▶ _Work to complete_
Each line below needs to be returned exactly. Skip any picture.

** Opening Input material block **

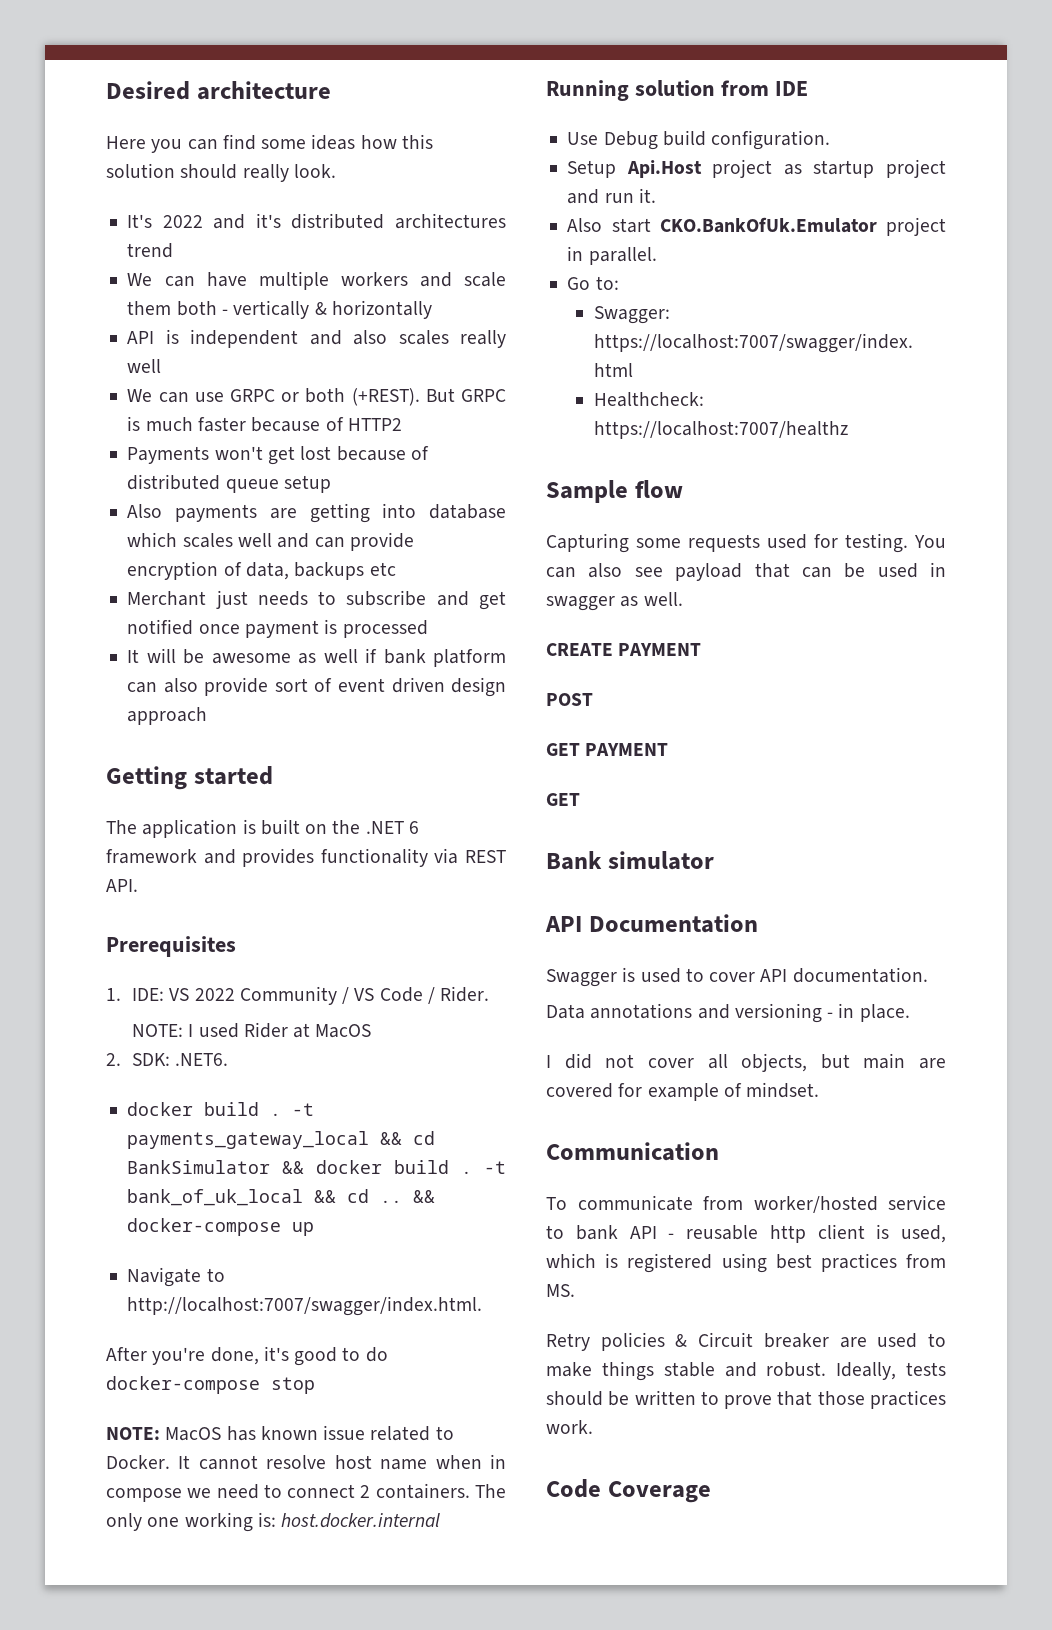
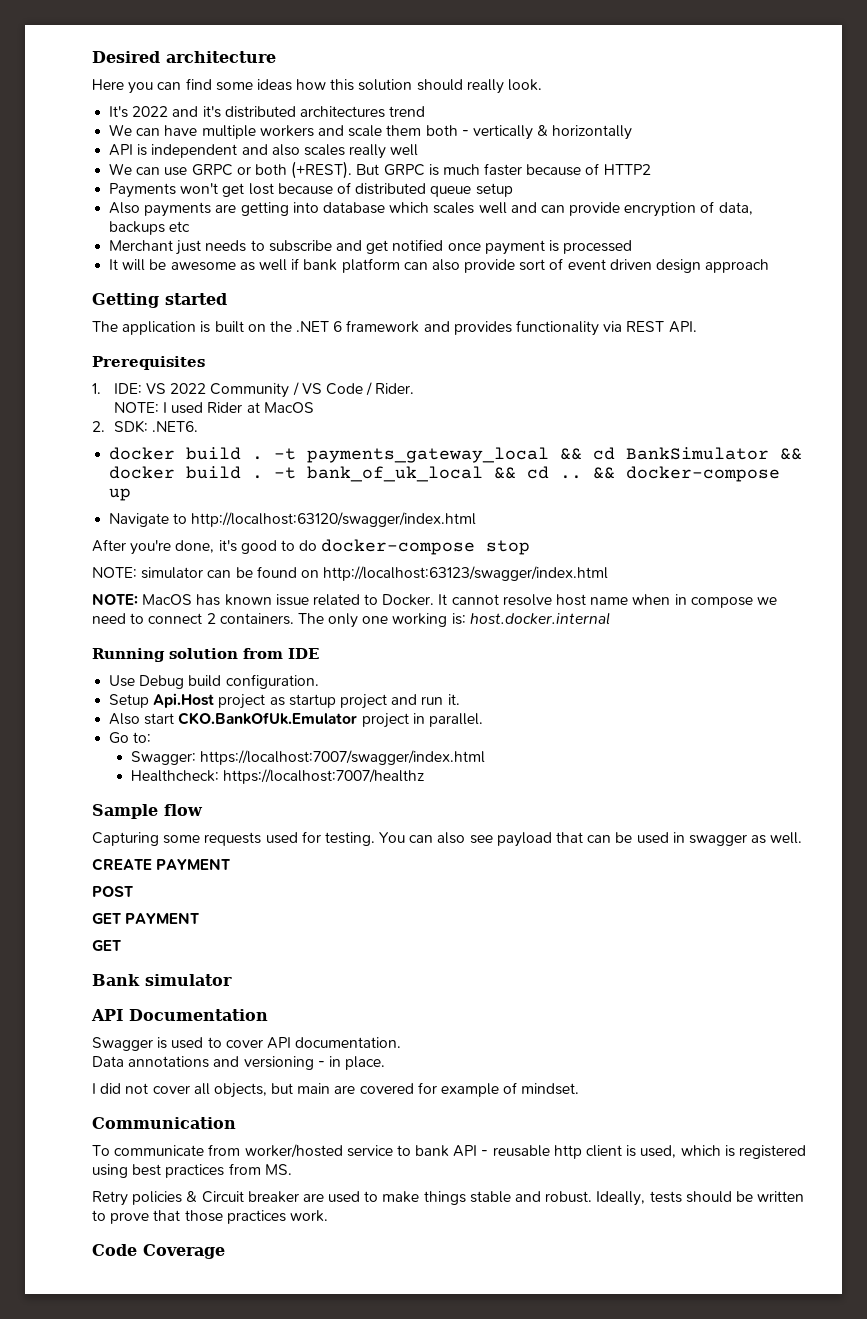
[127,1296,483,1316] http://localhost:7007/swagger/index.html. -> [191,512,477,527] http://localhost:63120/swagger/index.html
(315, 1385) none -> [92,566,609,581] // NOTE: simulator can be found on http://localhost:63123/swagger/index.html

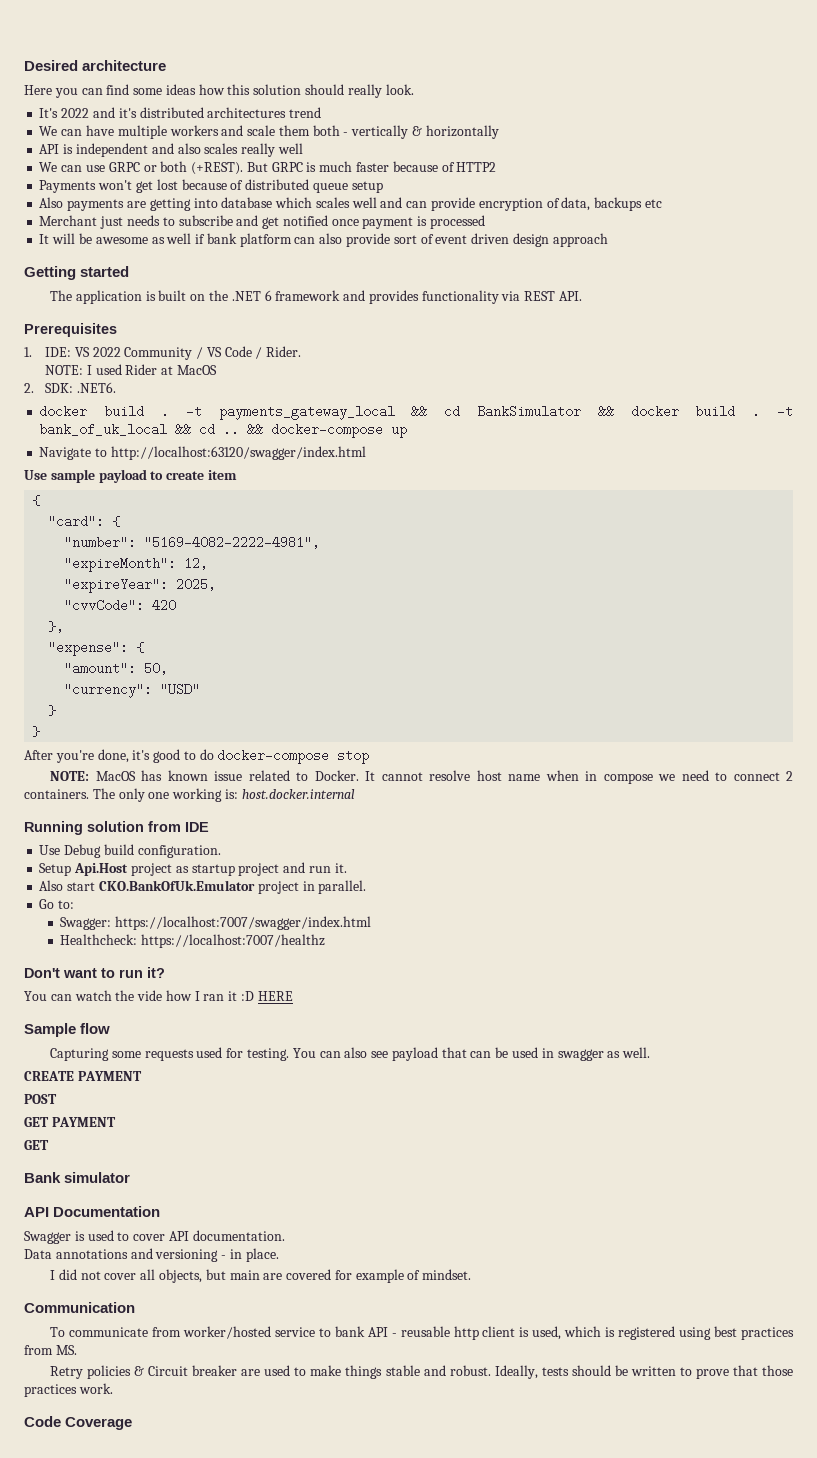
(477, 519) none -> [24,469,237,483] [32,495,41,506] [48,515,121,528] [64,536,321,549] [64,557,209,572] [64,578,217,593] [64,599,177,612] [48,620,65,633] [48,641,145,656] [64,662,169,675] [64,683,201,698] [48,705,57,716] [32,726,41,737] // Use sample payload to create item // { // "card": { // "number": "5169-4082-2222-4981", // "expireMonth": 12, // "expireYear": 2025, // "cvvCode": 420 // }, // "expense": { // "amount": 50, // "currency": "USD" // } // }
[92,566,609,581] // NOTE: simulator can be found on http://localhost:63123/swagger/index.html -> (370, 757) none
(425, 776) none -> [24,967,165,978] [24,990,293,1001] // Don't want to run it? // You can watch the vide how I ran it :D HERE

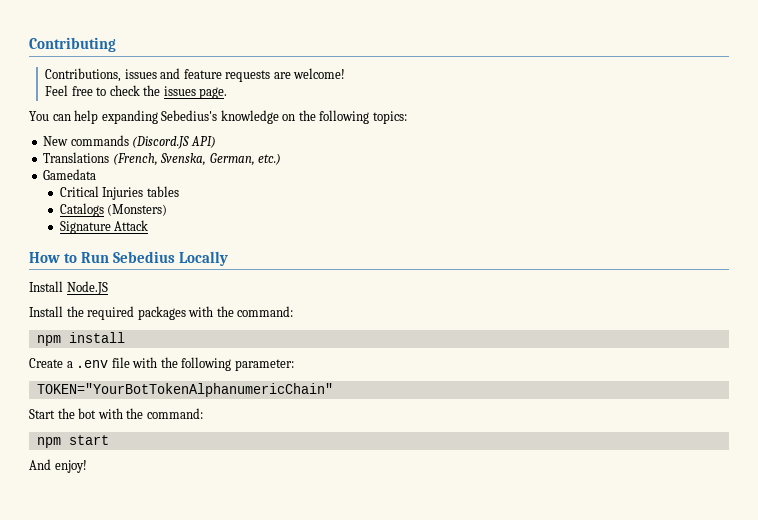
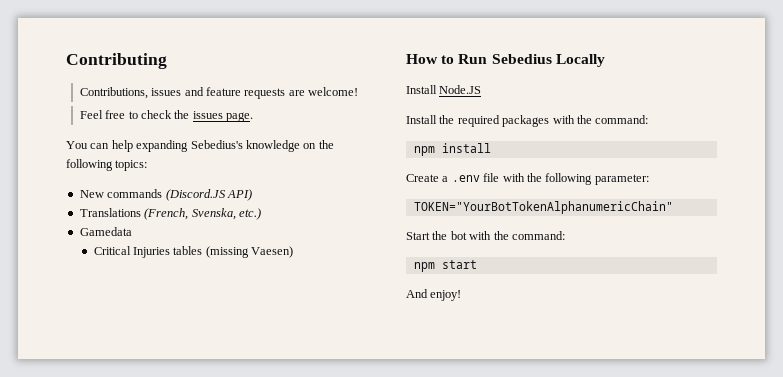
[209,153,255,166] German, -> (236, 214) none
[59,203,168,217] [59,220,149,234] // Catalogs (Monsters) // Signature Attack -> [205,246,294,258] (missing Vaesen)

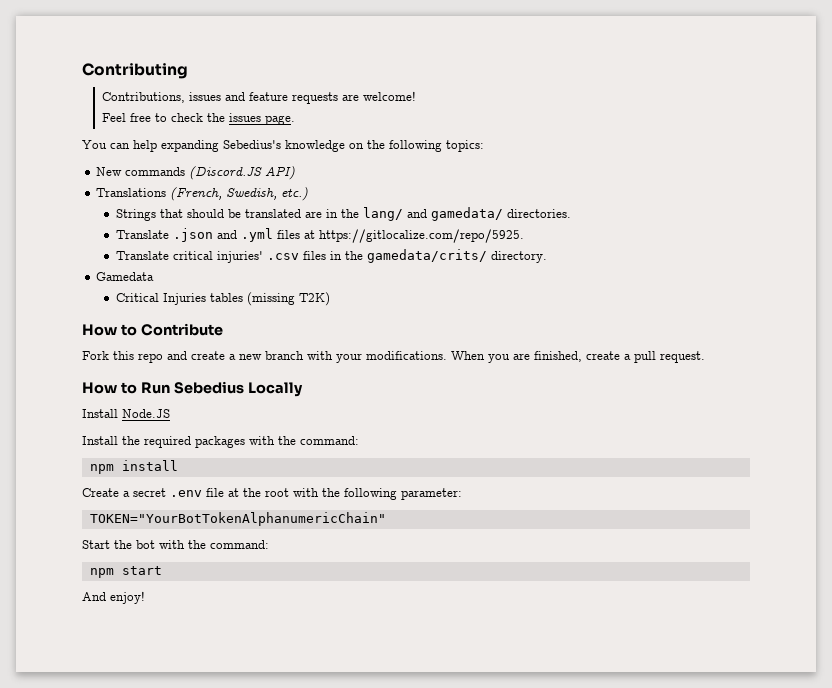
[191,208,236,220] Svenska, -> [226,188,278,200] Swedish,
(261, 214) none -> [116,207,572,221] [116,228,525,243] [116,249,548,263] // Strings that should be translated are in the lang/ and gamedata/ directories. // Translate .json and .yml files at https://gitlocalize.com/repo/5925. // Translate critical injuries' .csv files in the gamedata/crits/ directory.
[251,246,294,258] Vaesen) -> [299,292,331,306] [82,323,223,336] [82,351,705,363] T2K) // How to Contribute // Fork this repo and create a new branch with your modifications. When you are finished, create a pull request.
(449, 179) none -> [133,488,166,497] secret
(500, 177) none -> [228,488,289,497] at the root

** Closing Input material block **

▶ _Solved problem_
[127,1296,483,1316] http://localhost:7007/swagger/index.html. -> [191,512,477,527] http://localhost:63120/swagger/index.html
(315, 1385) none -> [92,566,609,581] // NOTE: simulator can be found on http://localhost:63123/swagger/index.html

(477, 519) none -> [24,469,237,483] [32,495,41,506] [48,515,121,528] [64,536,321,549] [64,557,209,572] [64,578,217,593] [64,599,177,612] [48,620,65,633] [48,641,145,656] [64,662,169,675] [64,683,201,698] [48,705,57,716] [32,726,41,737] // Use sample payload to create item // { // "card": { // "number": "5169-4082-2222-4981", // "expireMonth": 12, // "expireYear": 2025, // "cvvCode": 420 // }, // "expense": { // "amount": 50, // "currency": "USD" // } // }
[92,566,609,581] // NOTE: simulator can be found on http://localhost:63123/swagger/index.html -> (370, 757) none
(425, 776) none -> [24,967,165,978] [24,990,293,1001] // Don't want to run it? // You can watch the vide how I ran it :D HERE

[209,153,255,166] German, -> (236, 214) none
[59,203,168,217] [59,220,149,234] // Catalogs (Monsters) // Signature Attack -> [205,246,294,258] (missing Vaesen)

[191,208,236,220] Svenska, -> [226,188,278,200] Swedish,
(261, 214) none -> [116,207,572,221] [116,228,525,243] [116,249,548,263] // Strings that should be translated are in the lang/ and gamedata/ directories. // Translate .json and .yml files at https://gitlocalize.com/repo/5925. // Translate critical injuries' .csv files in the gamedata/crits/ directory.
[251,246,294,258] Vaesen) -> [299,292,331,306] [82,323,223,336] [82,351,705,363] T2K) // How to Contribute // Fork this repo and create a new branch with your modifications. When you are finished, create a pull request.
(449, 179) none -> [133,488,166,497] secret
(500, 177) none -> [228,488,289,497] at the root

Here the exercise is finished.